5. Optimization of Answer Set Programs for Consistent Query Answering by Means of First-Order Rewriting. Véronique Bruyère, Guillermo A. Pérez, Gaëtan Staquet. Conference on Information and Knowledge Management, CIKM, pages 25 – 34, 2020. [DOI] [Implementation] [Abstract]

   Consistent Query Answering (CQA) with respect to primary keys is the following problem. Given a database instance that is possibly inconsistent with respect to its primary key constraints, define a repair as an inclusion-maximal consistent subinstance. Given a Boolean query q, the problem CERTAINTY(q) takes a database instance as input, and asks whether q is true in every repair. For every Boolean conjunctive query q, the complement of CERTAINTY(q) can be straightforwardly implemented in Answer Set Programming (ASP) by means of a generate-and-test approach: first generate a repair, and then test whether it falsifies the query. Theoretical research has recently revealed that for every self-join-free Boolean conjunctive query q, the complexity class of CERTAINTY(q) is one of FO, L-complete, or coNP-complete. Faced with this complexity trichotomy, one can hypothesize that in practice, the full power of generate-and-test is a computational overkill when CERTAINTY(q) is in the low complexity classes FO or L. We investigate part of this hypothesis within the context of ASP, by asking the following question: whenever CERTAINTY(q) is in FO, does a dedicated first-order algorithm exhibit significant performance gains compared to a generic generate-and-test implementation? We first elaborate on the construction of such dedicated first-order algorithms in ASP, and then empirically address this question.

Preprints

1. Antichains for Concurrent Parameterized Games. Nathalie Bertrand, Patricia Bouyer, Gaëtan Staquet. 2025. [arXiv] [Implementation] [Abstract]

   Concurrent parameterized games involve a fixed yet arbitrary number of players. They are described by finite arenas in which the edges are labeled with languages that describe the possible move combinations leading from one vertex to another (n players yield a word of length n).

   Previous work showed that, when edge labels are regular languages, one can decide whether a distinguished player, called Eve, has a uniform strategy to ensure a reachability objective, against any strategy profile of her arbitrarily many opponents. This decision problem is known to be PSPACE-complete. A basic ingredient in the PSPACE algorithm is the reduction to the exponential-size knowledge game, a 2-player game that reflects the knowledge Eve has on the number of opponents.

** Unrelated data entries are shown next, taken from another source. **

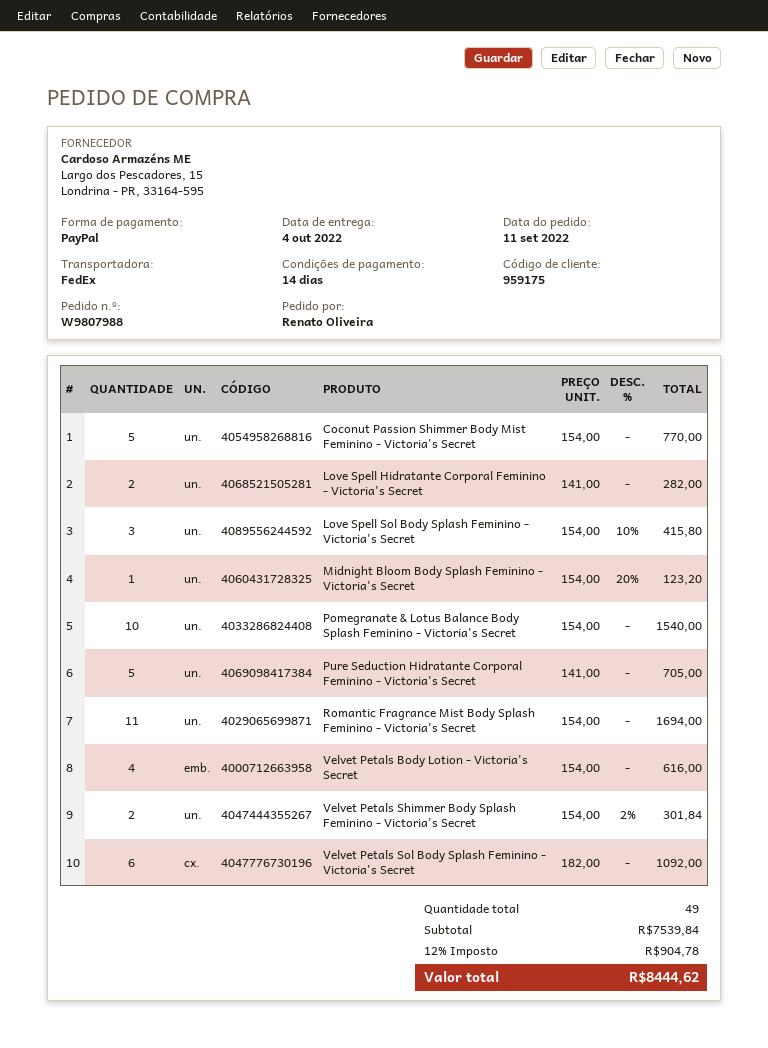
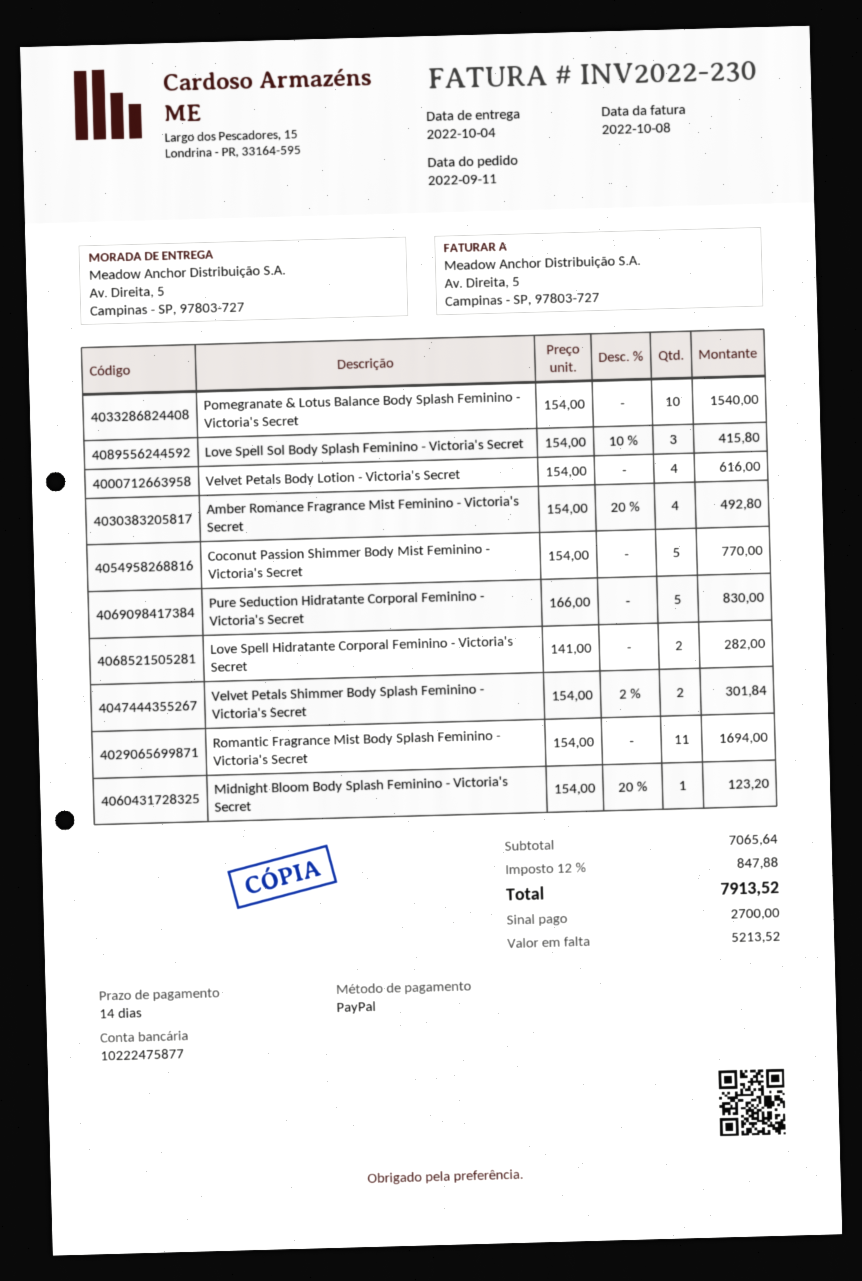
Pure Seduction Hidratante Corporal Feminino - Victoria's Secret: 5 x 141.00 = 705.00 -> 5 x 166.00 = 830.00
Velvet Petals Sol Body Splash Feminino - Victoria's Secret: 6 x 182.00 = 1092.00 -> none
Amber Romance Fragrance Mist Feminino - Victoria's Secret: none -> 4 x 154.00 - 20% = 492.80
subtotal: 7539.84 -> 7065.64
tax: 12% = 904.78 -> 12% = 847.88
total: 8444.62 -> 7913.52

   In this paper, we provide a symbolic approach, based on antichains, to compute Eve's winning region in the knowledge game. In words, it gives the minimal knowledge Eve needs at every vertex to win the concurrent parameterized reachability game. More precisely, we propose two fixed-point algorithms that compute, as an antichain, the maximal elements of the winning region for Eve in the knowledge game. We implemented in C++ these two algorithms, as well as the one initially proposed, and report on their relative performances on various benchmarks.